There is not much to adapt at this stage. If you like, you could work
on developing the parts of ctdb that will need the cluster management
APIs. We don't have a spec for that part of ctdb yet, and I planned on
keeping it fairly simple by using external tools.

My initial plan was to assume there would be an external process that
would interact with whatever cluster management system the cluster
has. That external process would write the node list to a file (much
like the nlist.txt in the current example). The ctdb could would watch
that file via change notify if available, otherwise would rely in
getting a signal to tell it to reload the file.

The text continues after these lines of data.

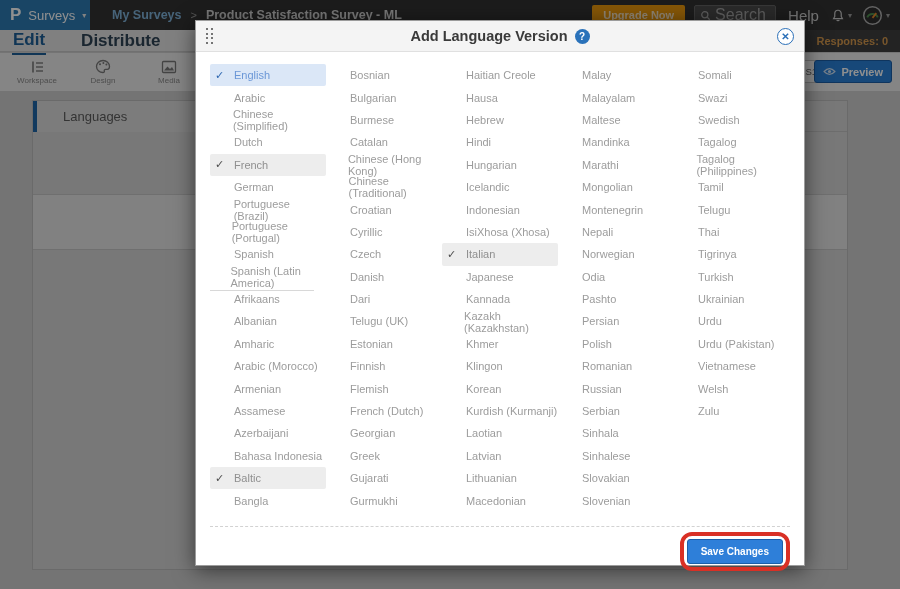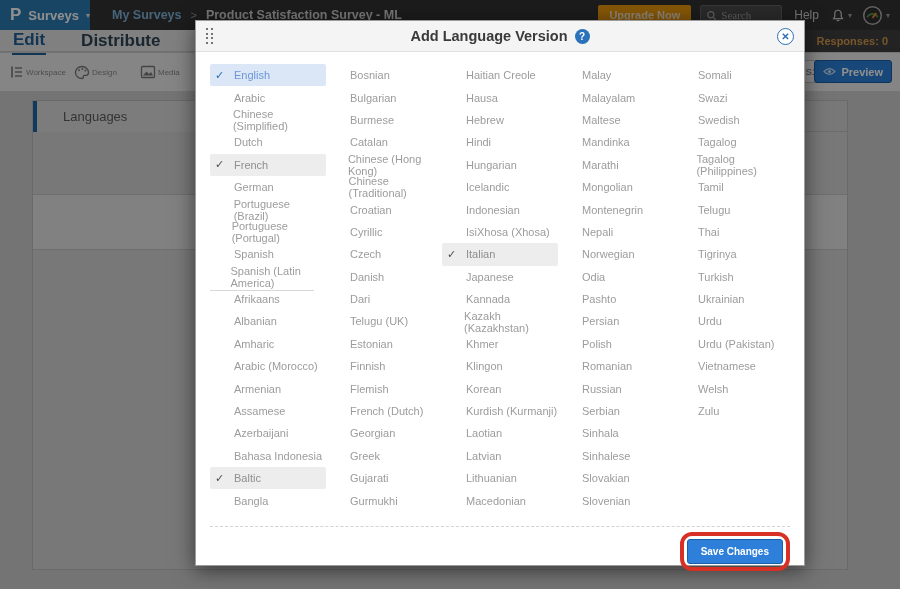--- a/index.html
+++ b/index.html
@@ -16,7 +16,7 @@
   .logo-box { width:90px; height:30px; background:#2e7cb5; display:flex;
     align-items:center; padding-left:10px; gap:7px; }
   .logo-p { color:#fff; font-size:17px; font-weight:bold; }
-  .logo-product { color:#fff; font-size:13px; font-weight:bold; }
+  .logo-product { color:#fff; font-size:13px; font-weight:normal; }
   .caret { color:#e8e8e8; font-size:8px; }
   .breadcrumb { display:flex; align-items:center; margin-left:22px; gap:9px; }
   .bc-parent { color:#7fb2d9; font-size:12.5px; font-weight:bold; }

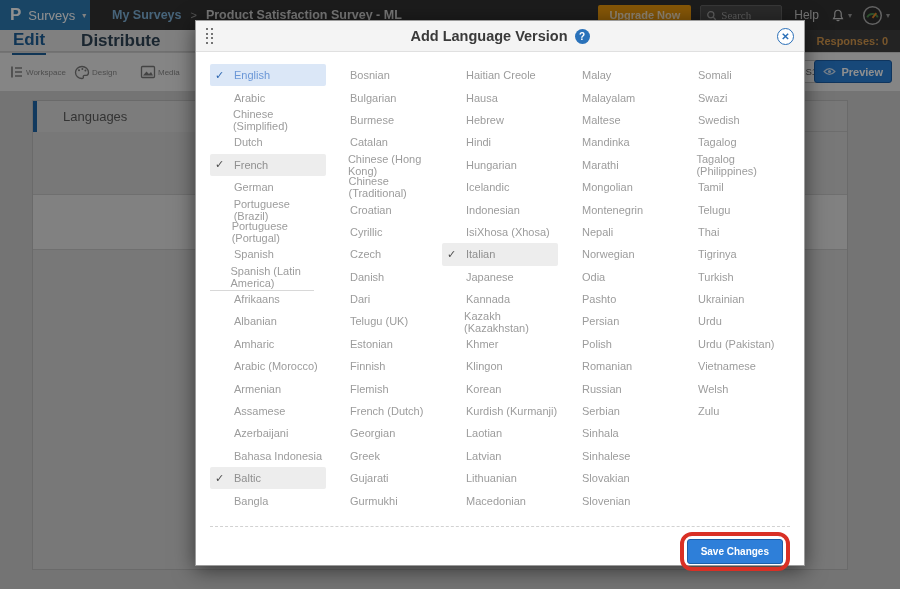--- a/index.html
+++ b/index.html
@@ -28,7 +28,7 @@
   .search-box { width:82px; height:20px; background:#4b4b4b; border:1px solid #646464;
     border-radius:2px; display:flex; align-items:center; padding:0 5px; gap:4px; margin-right:12px; }
   .search-box input { background:transparent; border:none; outline:none; width:55px;
-    color:#c5c5c5; font-size:11px; font-family:Liberation Serif, serif; }
+    color:#c5c5c5; font-size:16px; font-family:Liberation Sans, sans-serif; }
   .search-box input::placeholder { color:#a8a8a8; }
   .help-link { color:#cfcfcf; font-size:12px; margin-right:12px; }
   .bell-wrap, .avatar-wrap { display:flex; align-items:center; gap:3px; margin-right:10px; }

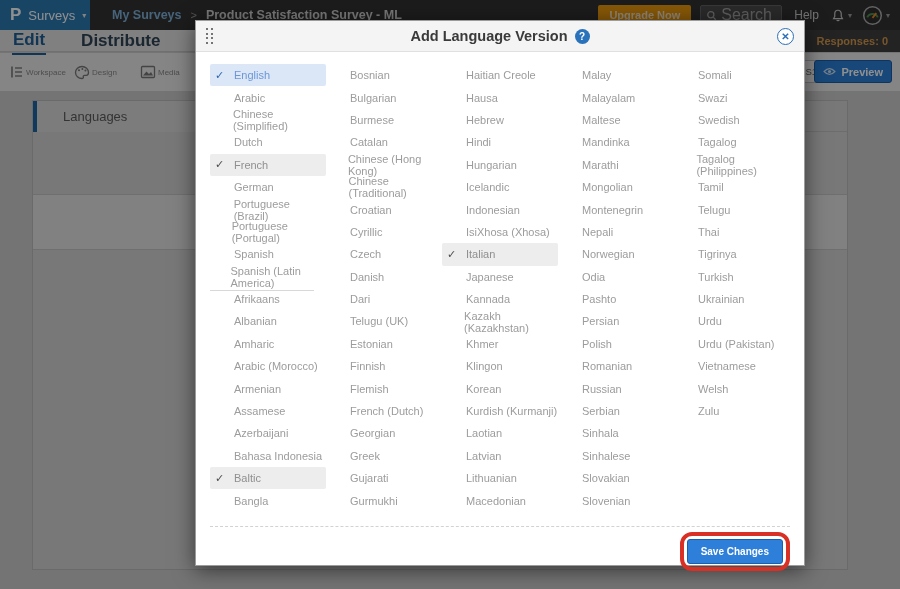--- a/index.html
+++ b/index.html
@@ -30,7 +30,7 @@
   .search-box input { background:transparent; border:none; outline:none; width:55px;
     color:#c5c5c5; font-size:16px; font-family:Liberation Sans, sans-serif; }
   .search-box input::placeholder { color:#a8a8a8; }
-  .help-link { color:#cfcfcf; font-size:12px; margin-right:12px; }
+  .help-link { color:#cfcfcf; font-size:15px; margin-right:12px; }
   .bell-wrap, .avatar-wrap { display:flex; align-items:center; gap:3px; margin-right:10px; }
   .caret-dim { color:#9a9a9a; font-size:8px; }
 

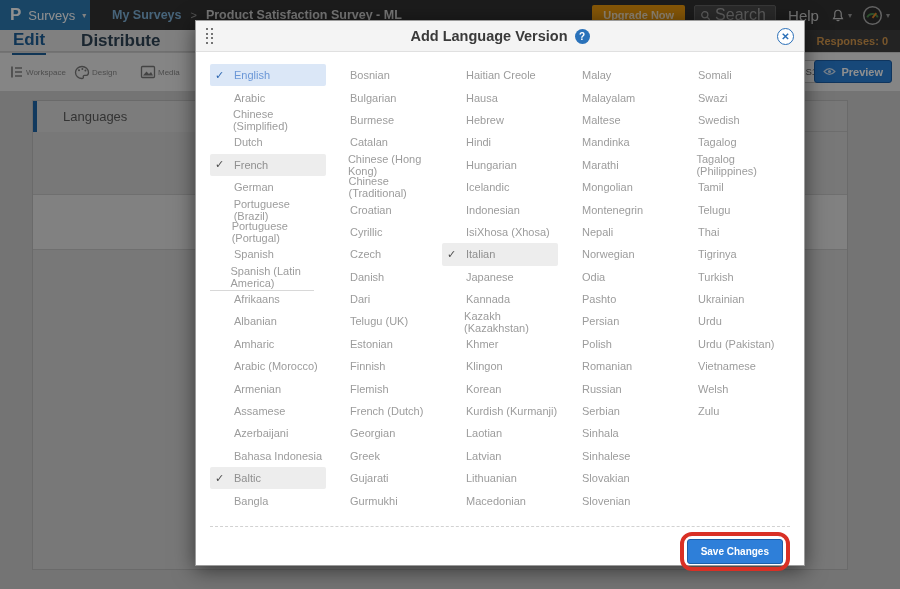--- a/index.html
+++ b/index.html
@@ -49,7 +49,7 @@
   .toolbar { position:absolute; left:0; top:53px; width:900px; height:39px;
     background:#ededed; border-bottom:1px solid #cfcfcf; display:flex;
     align-items:center; z-index:8; }
-  .tool-item { width:58px; display:flex; flex-direction:row; align-items:center;
+  .tool-item { width:58px; display:flex; flex-direction:column; align-items:center;
     gap:2px; margin-left:8px; }
   .tool-label { font-size:8px; color:#8a8a8a; }
   .id-box { position:absolute; right:71px; top:7px; width:74px; height:23px;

Perhaps we will need something more complex later, but I think the
above will get us a long way.

 > Are you aware of other cluster filesystem developers who are
 > working to support this?

I've mostly been working with the GPFS people. The main topics of
discussion don't really relate to CTDB, but instead concentrate on
things like statlite(), to try to reduce the impact clusters have on
common filesystem operations. We've also spent a lot of time
discussing how the cluster filesystem could directly handle the
windows semantic mapping that Samba currently does via mechanisms like
xattr. If GFS already has fast xattr support then that won't be a
concern for you, but if xattr is slow (try a recent dbench with xattr
enabled to test that) then I'd be happy to discuss the alternatives
we've been looking at.

 > You mention an interface to obtain the node-membership. I'm guessing 
 > this is the membership of nodes currently mounting gfs and not the whole 
 > cluster's membership.

yes

 > We don't have this support currently.

ok, I didn't realise that, but it shouldn't really matter. With the
design above we can have a little daemon (perhaps just a python
script?) which acts as the go-between. That daemon would use
/etc/fstab, /proc/mounts or whetever it needs to use to work out what
filesystems are mounted. If there truly is no way to find that out
then it will just have to be a static config, but that would be quite
limiting.

 > Also, a notification mechanism for nodes joining and leaving is a
 > bit tricky.  I'm hoping to design these with your input.

maybe you could comment on the "daemon modifying a file" approach I
outline above and point out any problems it might have? Perhaps I've
missed something :-)

Cheers, Tridge